◆ Work to complete: Scan the lines below and report each one containing "Google" by copying it.

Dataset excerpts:
= Beginning of Section =
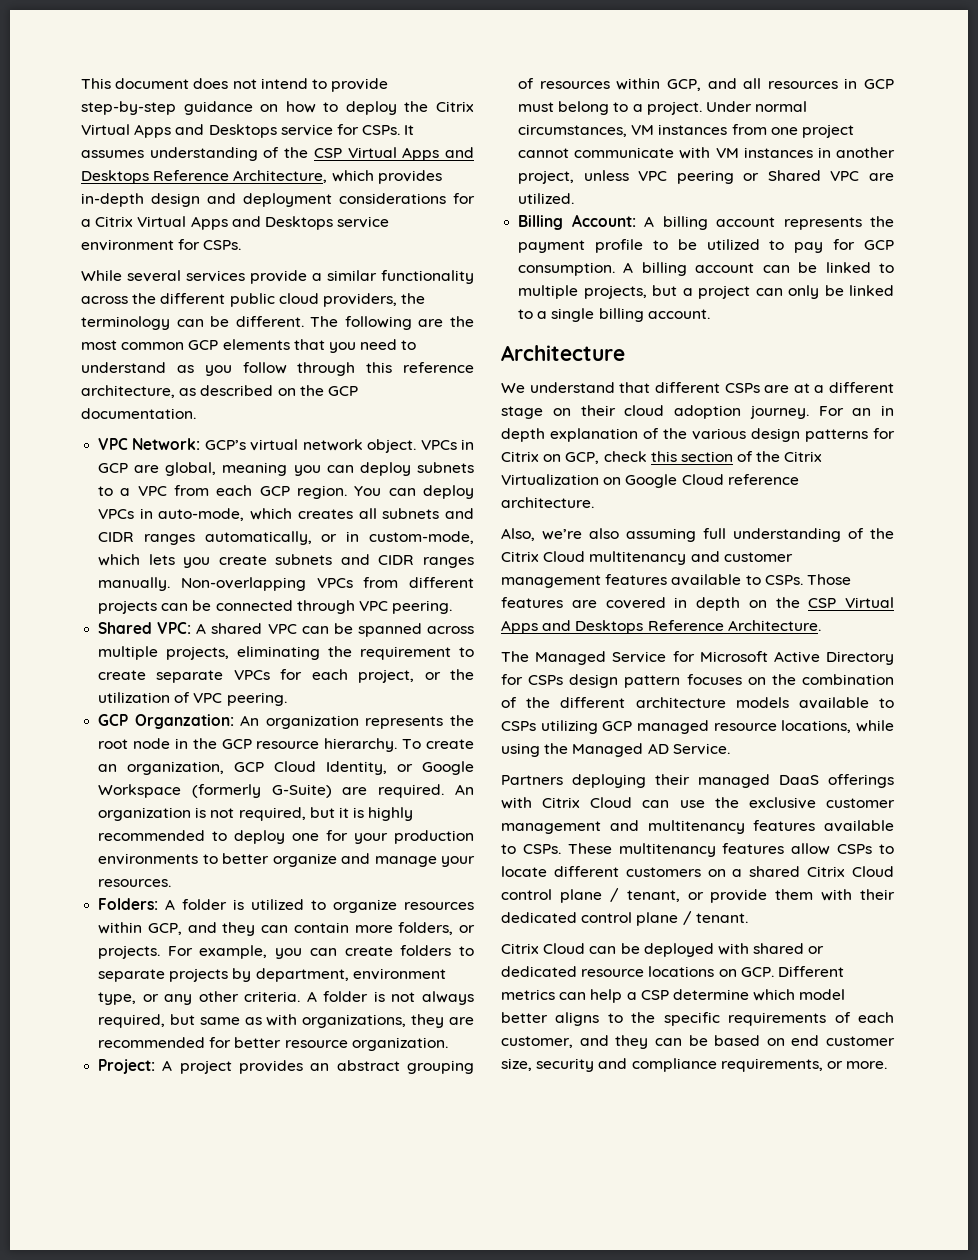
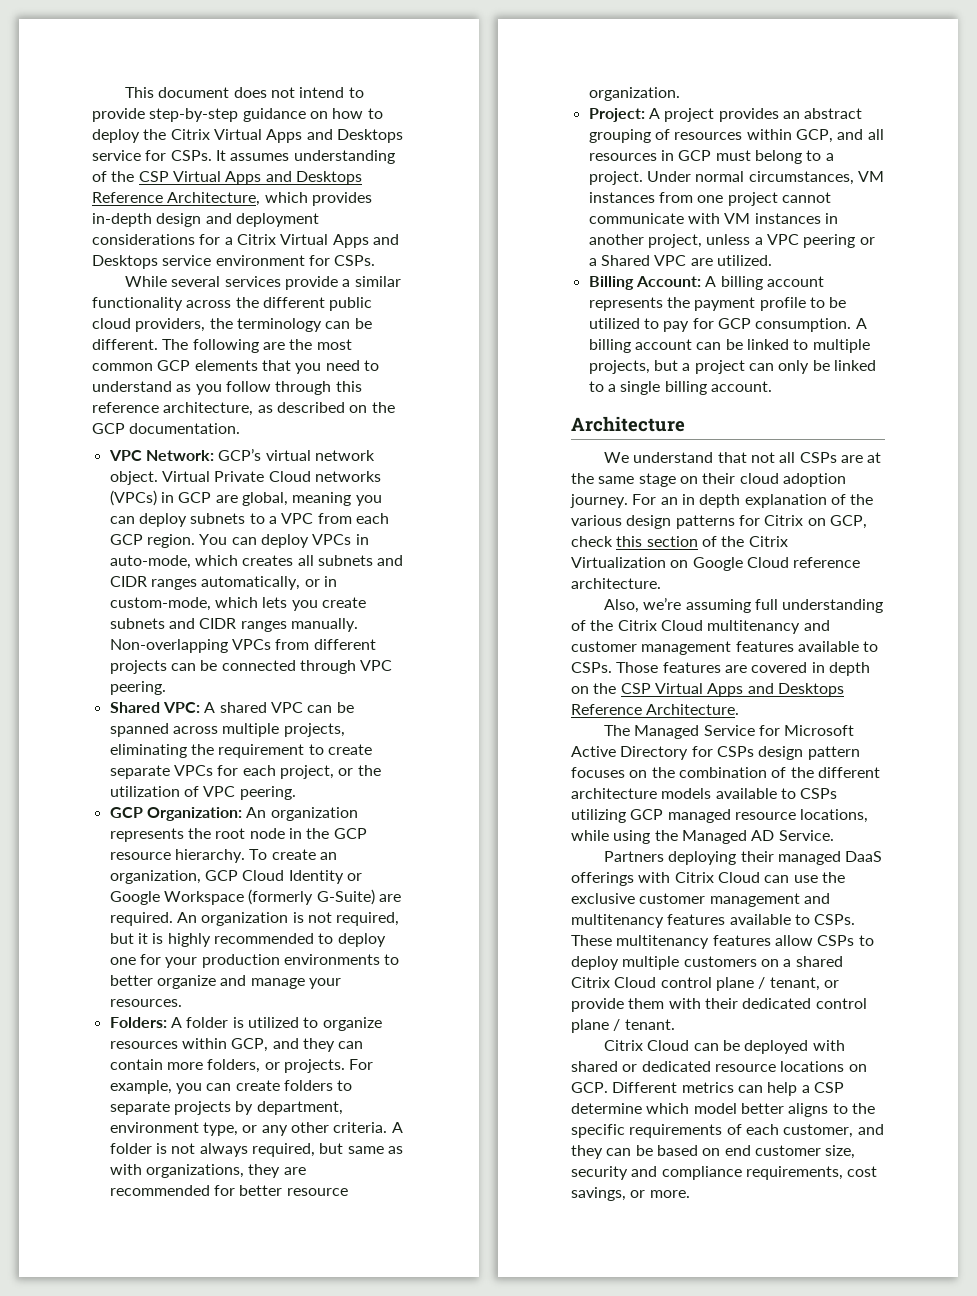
- VPCs in GCP are global, meaning you can deploy subnets to a VPC from each GCP region.
+ Virtual Private Cloud networks (VPCs) in GCP are global, meaning you can deploy subnets to a VPC from each GCP region.
- GCP Organzation: An organization represents the root node in the GCP resource hierarchy.
+ GCP Organization: An organization represents the root node in the GCP resource hierarchy.
- To create an organization, GCP Cloud Identity, or Google Workspace (formerly G-Suite) are required.
+ To create an organization, GCP Cloud Identity or Google Workspace (formerly G-Suite) are required.
- Under normal circumstances, VM instances from one project cannot communicate with VM instances in another project, unless VPC peering or Shared VPC are utilized.
+ Under normal circumstances, VM instances from one project cannot communicate with VM instances in another project, unless a VPC peering or a Shared VPC are utilized.
- We understand that different CSPs are at a different stage on their cloud adoption journey.
+ We understand that not all CSPs are at the same stage on their cloud adoption journey.
- Also, we’re also assuming full understanding of the Citrix Cloud multitenancy and customer management features available to CSPs.
+ Also, we’re assuming full understanding of the Citrix Cloud multitenancy and customer management features available to CSPs.
- These multitenancy features allow CSPs to locate different customers on a shared Citrix Cloud control plane / tenant, or provide them with their dedicated control plane / tenant.
+ These multitenancy features allow CSPs to deploy multiple customers on a shared Citrix Cloud control plane / tenant, or provide them with their dedicated control plane / tenant.
- Citrix Cloud can be deployed with shared or dedicated resource locations on GCP. Different metrics can help a CSP determine which model better aligns to the specific requirements of each customer, and they can be based on end customer size, security and compliance requirements, or more.
+ Citrix Cloud can be deployed with shared or dedicated resource locations on GCP. Different metrics can help a CSP determine which model better aligns to the specific requirements of each customer, and they can be based on end customer size, security and compliance requirements, cost savings, or more.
= End of Section =
◆ Reply:
- To create an organization, GCP Cloud Identity, or Google Workspace (formerly G-Suite) are required.
+ To create an organization, GCP Cloud Identity or Google Workspace (formerly G-Suite) are required.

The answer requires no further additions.